*Material for this task*.
☆ ☆ ☆ ☆ ☆ ☆ ☆
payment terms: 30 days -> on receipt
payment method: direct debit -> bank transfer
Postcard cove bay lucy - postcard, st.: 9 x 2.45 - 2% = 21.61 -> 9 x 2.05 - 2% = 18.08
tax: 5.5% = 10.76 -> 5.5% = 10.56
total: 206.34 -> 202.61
☆ ☆ ☆ ☆ ☆ ☆ ☆
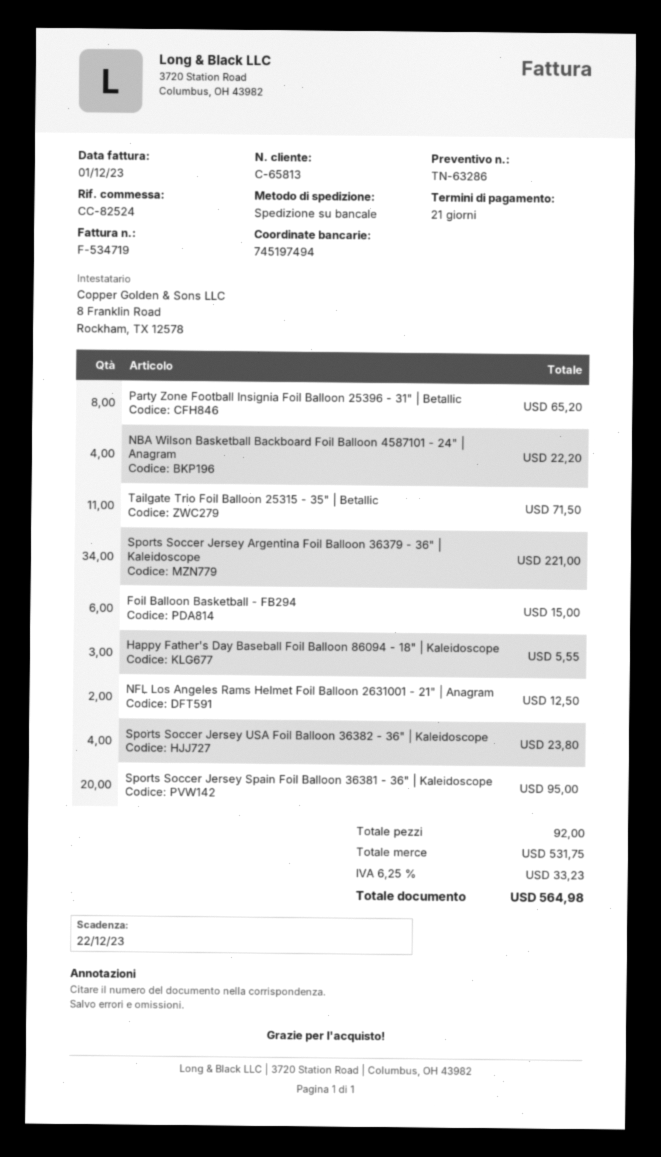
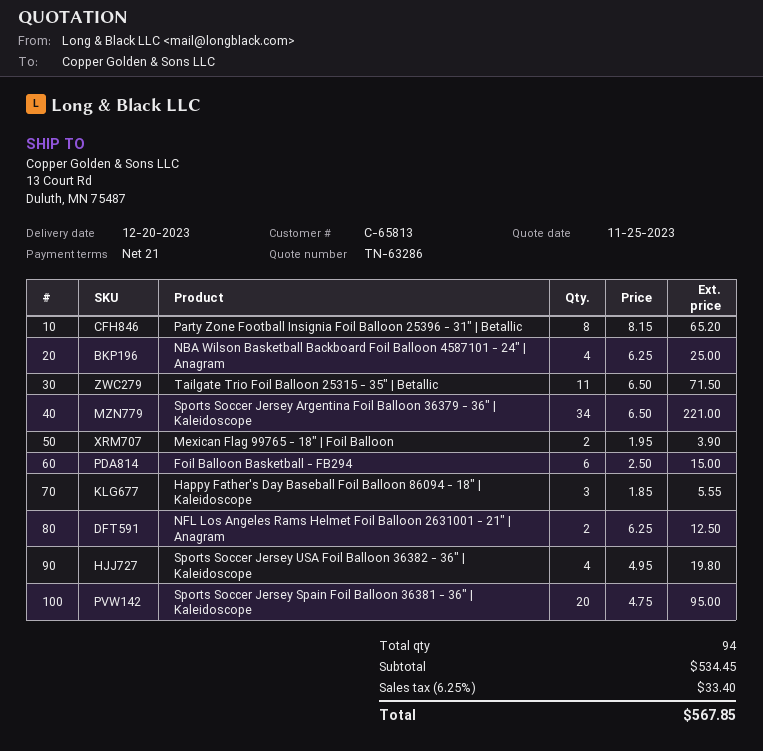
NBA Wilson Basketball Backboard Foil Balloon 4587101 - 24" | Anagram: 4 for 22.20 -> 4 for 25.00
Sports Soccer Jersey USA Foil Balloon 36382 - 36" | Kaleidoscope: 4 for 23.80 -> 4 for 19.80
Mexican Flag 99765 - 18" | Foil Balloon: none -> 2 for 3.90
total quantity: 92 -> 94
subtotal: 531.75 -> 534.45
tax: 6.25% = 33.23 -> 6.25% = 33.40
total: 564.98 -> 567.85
☆ ☆ ☆ ☆ ☆ ☆ ☆
*Work task*.
Write out exactly the lines above between the line with "total quantity: 92 -> 94" and the line with "total: 564.98 -> 567.85", inclusive, and nothing beyond them.

*Answer to this problem*.
total quantity: 92 -> 94
subtotal: 531.75 -> 534.45
tax: 6.25% = 33.23 -> 6.25% = 33.40
total: 564.98 -> 567.85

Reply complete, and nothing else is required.